Fast forward to the recovery underway and to Edmond J. Seifried, an economist and scholar. Seifried suggests that the country is heading into a rising rate environment that may be different than that experienced in 1994-1995.

"The scenario is almost identical," says Seifried, author, consultant, faculty member of BAI banking schools and professor of economics and business at Lafayette College, Easton, Pa. The 1994-95 recovery was in manufacturing production but not in jobs. To control inflationary pressures, the Federal Reserve Board raised rates 300 basis points in 12 months. Such aggressiveness nearly drove the economy back into recession — and made life difficult for bank managers, among others.

But Seifried believes the Fed may have learned its lesson. Thanks to recent "immense stability," the 2001 recession occurred a full ten years after the 1990 recession. Long-term interest rates have been steadily falling for 20 years.

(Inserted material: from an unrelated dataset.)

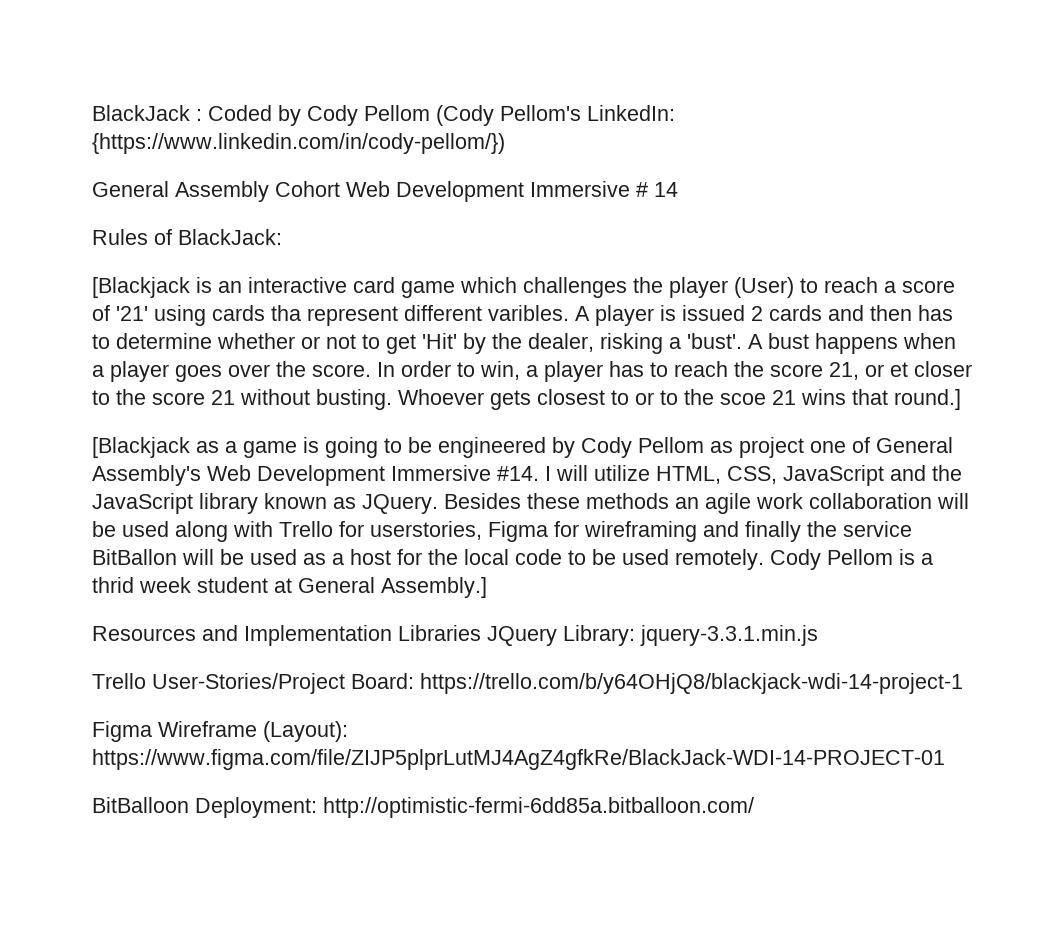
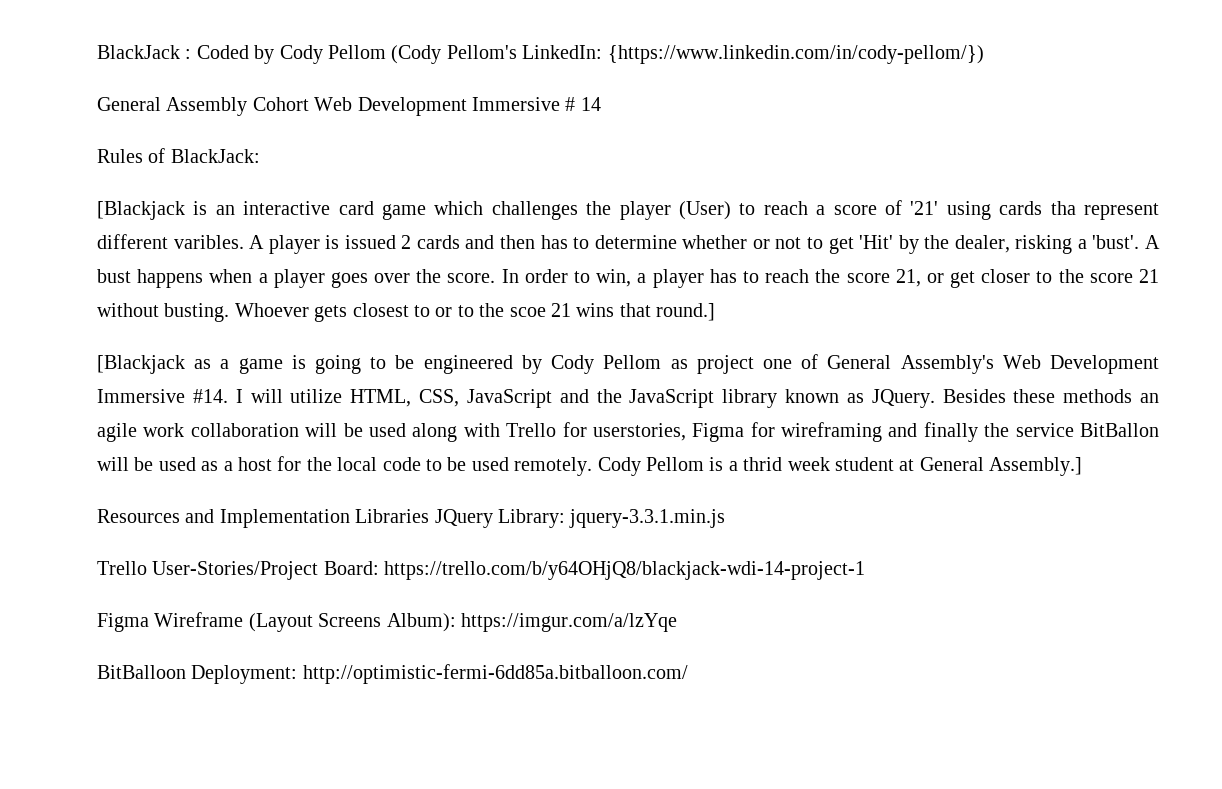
- In order to win, a player has to reach the score 21, or et closer to the score 21 without busting.
+ In order to win, a player has to reach the score 21, or get closer to the score 21 without busting.
- Figma Wireframe (Layout): https://www.figma.com/file/ZIJP5plprLutMJ4AgZ4gfkRe/BlackJack-WDI-14-PROJECT-01
+ Figma Wireframe (Layout Screens Album): https://imgur.com/a/lzYqe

How would banks fare today if conditions turned volatile? In fact, the only indication may be through bankers' work in computer simulations at the banking schools. "Rapidly changing environments are where the students [banking professionals] really have their trouble driving pricing and profitability," Seifried reports.

But unlike a decade ago, Seifried is looking for rates to be increased slowly over the next 12 to 18 months and within a narrow band. Specifically, he expects a 150 to 200 basis point increase in short-term rates, and no more than a 50 to 100 basis point rise in long-term rates. As opposed to having a 7%, 8% or 9% prime rate, Seifried says, 7% might be a new ceiling.

Related Chart

Banks stand to enjoy a spread advantage as lending rates will head up almost immediately, according to Seifried. But while bankers may have some time before they need to hike rates paid on deposits across the board, it wouldn't hurt to dust off the playbook.

In serving as a safe haven for stock market refugees in the last few years, banks have enjoyed low- or no-cost inflows. Customers have suffered no opportunity cost by leaving balances in non-interest-bearing checking accounts. But, Seifried says, "As alternate rates rise, money will flow out."


Banks are likely to reverse the "de-CDing" strategy that many recently employed. As Seifried says, "With low rates as stable as they were and when you could get all the money you'd want for 1%, who wanted to pay 1.5% on a CD? I know bankers who told their retail managers to renew only good customers' CDs."

While banks relied on wholesale funds for inexpensive, day-to-day liquidity, Seifried predicts that rising rates will drive them back to CDs. And, he predicts a greater reliance on the retail network as a means of acquiring and retaining funds.

Taken together, Seifried expects rising rates to return banks to traditional banking: using branches to raise deposits, relying on CDs for funding and managing the margin. What's "different" this time, according to Seifried, is that life as a banker "should be easier."


Ms. Allen is managing editor of Banking Strategies.